**WHAT THE TASK REQUIRES:**
From the entries below, copy every line holding the word "subtotal".

(Source records)

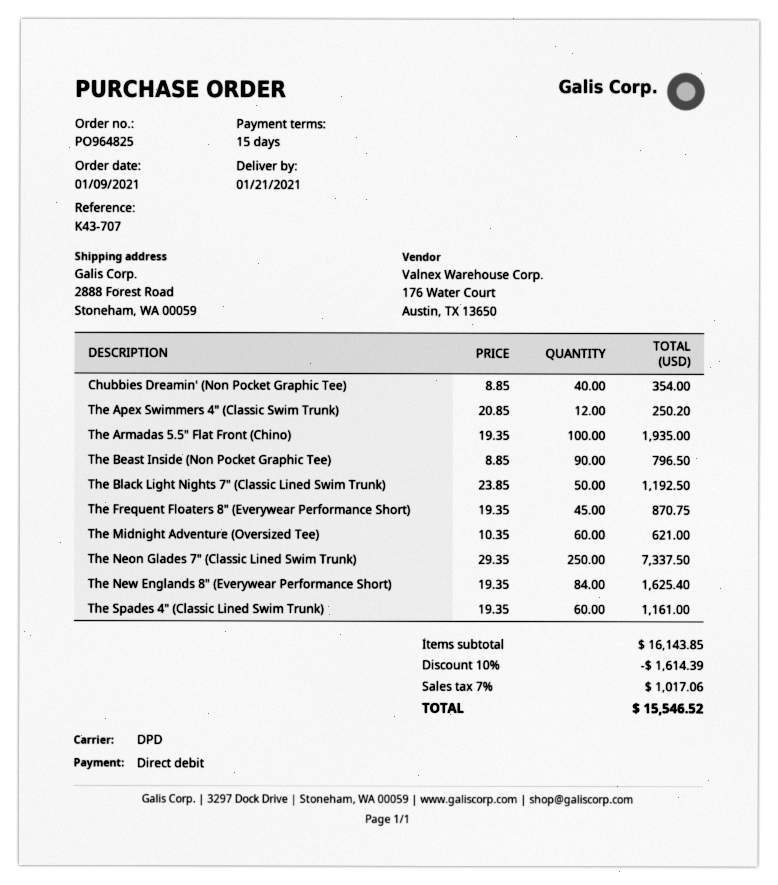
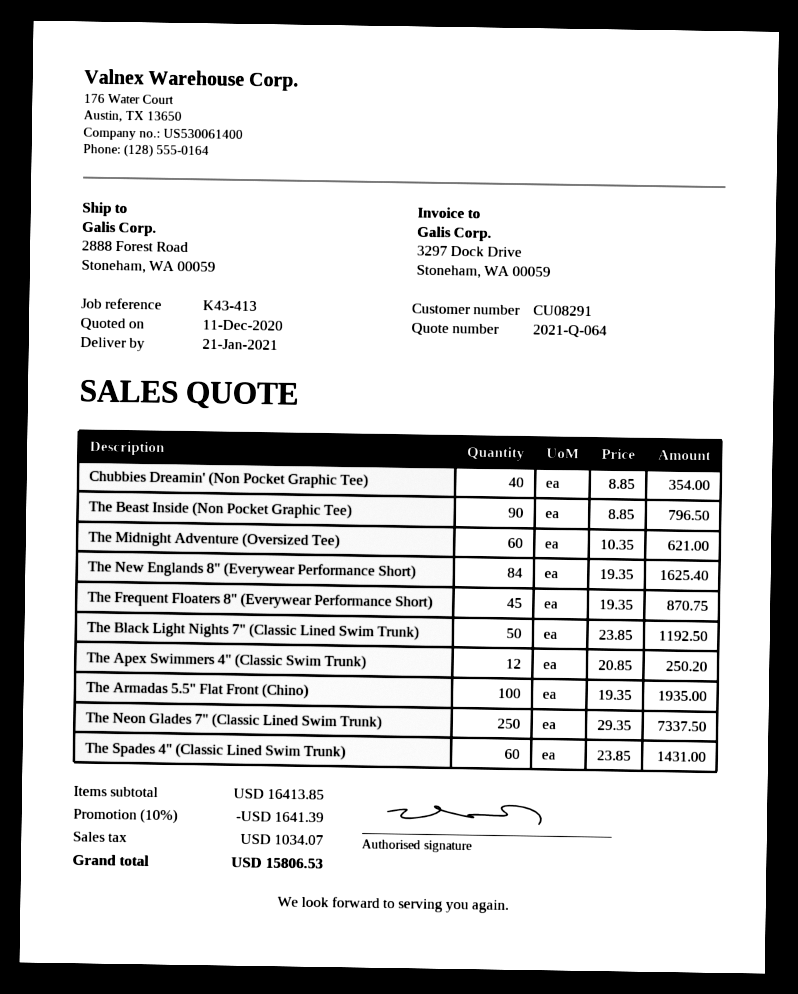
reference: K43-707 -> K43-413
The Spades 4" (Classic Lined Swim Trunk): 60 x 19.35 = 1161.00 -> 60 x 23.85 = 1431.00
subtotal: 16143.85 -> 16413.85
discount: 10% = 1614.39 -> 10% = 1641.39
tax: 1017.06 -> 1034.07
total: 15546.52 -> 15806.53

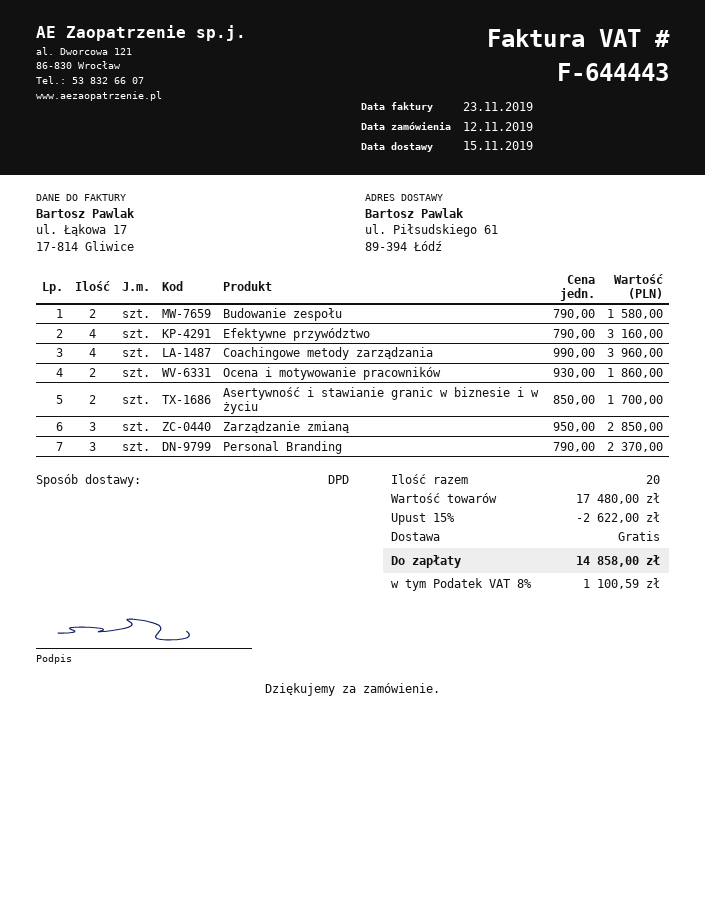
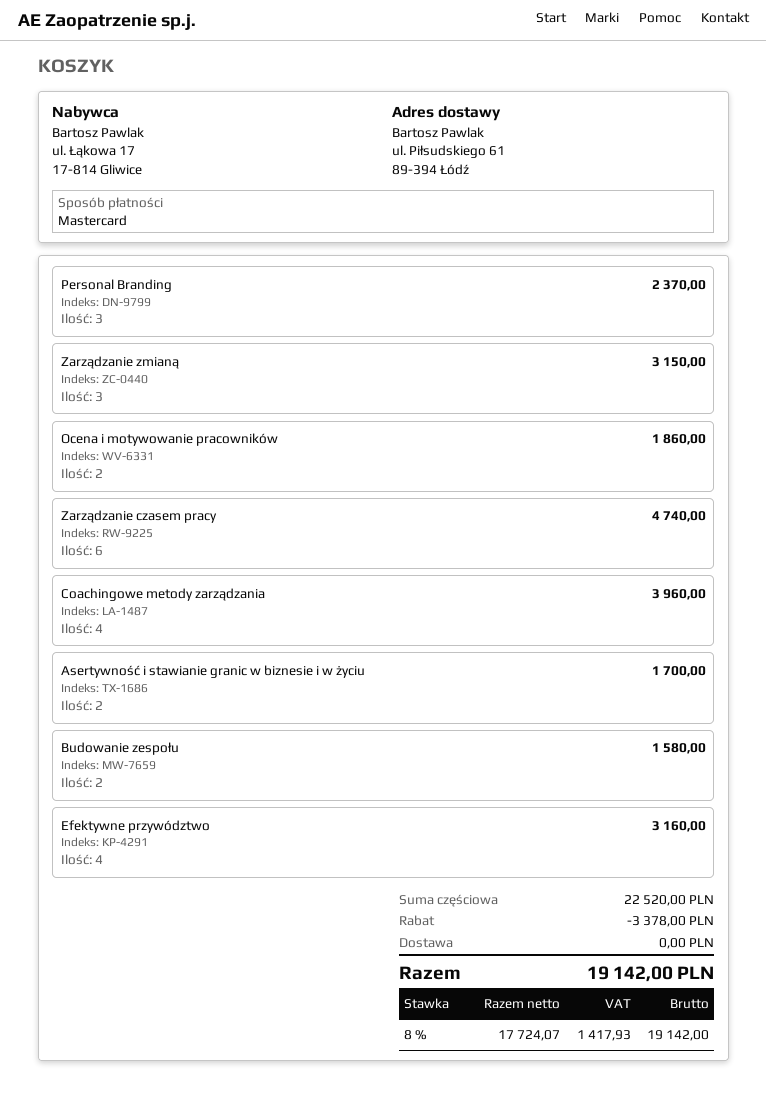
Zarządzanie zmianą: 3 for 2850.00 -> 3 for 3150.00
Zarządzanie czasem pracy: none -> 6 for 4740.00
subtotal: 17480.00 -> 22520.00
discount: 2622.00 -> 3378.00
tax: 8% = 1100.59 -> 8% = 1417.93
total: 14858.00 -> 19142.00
* * *
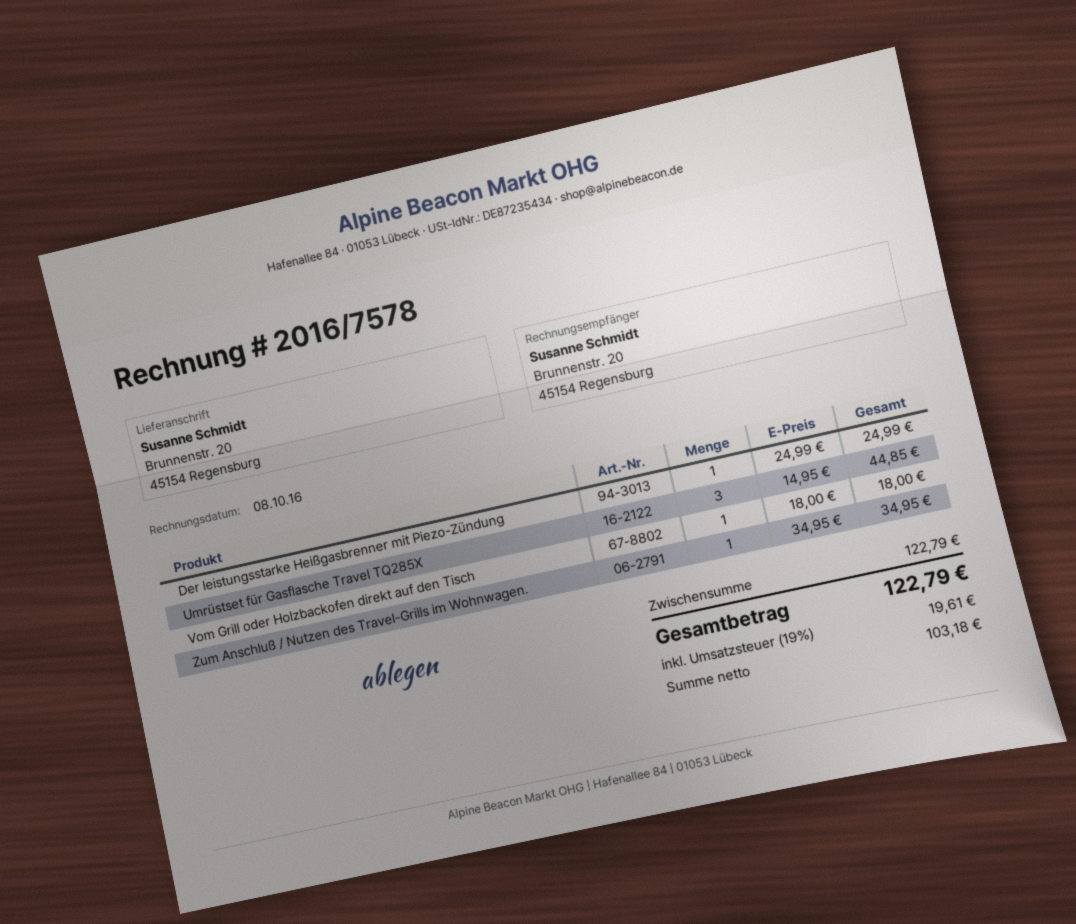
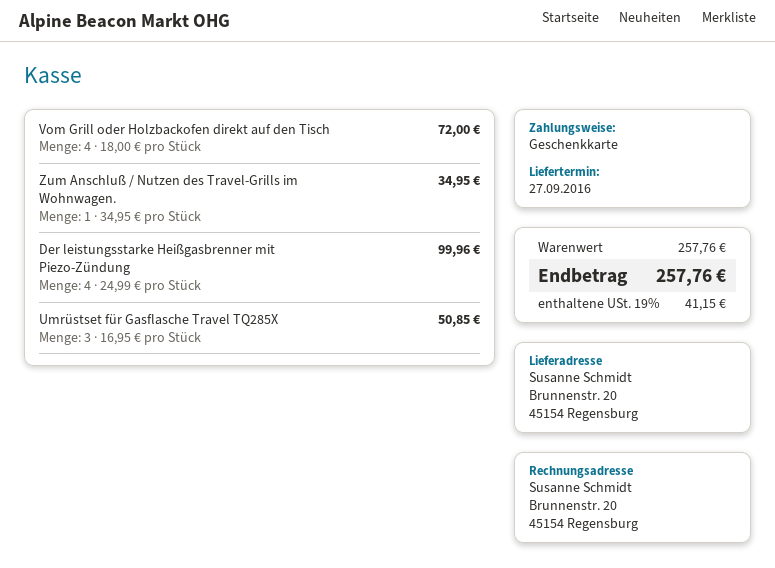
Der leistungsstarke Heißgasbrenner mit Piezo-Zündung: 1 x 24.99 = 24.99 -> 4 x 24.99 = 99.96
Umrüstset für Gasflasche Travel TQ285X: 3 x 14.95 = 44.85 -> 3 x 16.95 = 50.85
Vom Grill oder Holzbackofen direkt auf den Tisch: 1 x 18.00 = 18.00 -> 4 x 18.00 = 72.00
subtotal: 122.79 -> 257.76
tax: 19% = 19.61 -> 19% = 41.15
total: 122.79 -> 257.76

**RESPONSE TO THIS EXERCISE:**
subtotal: 16143.85 -> 16413.85
subtotal: 17480.00 -> 22520.00
subtotal: 122.79 -> 257.76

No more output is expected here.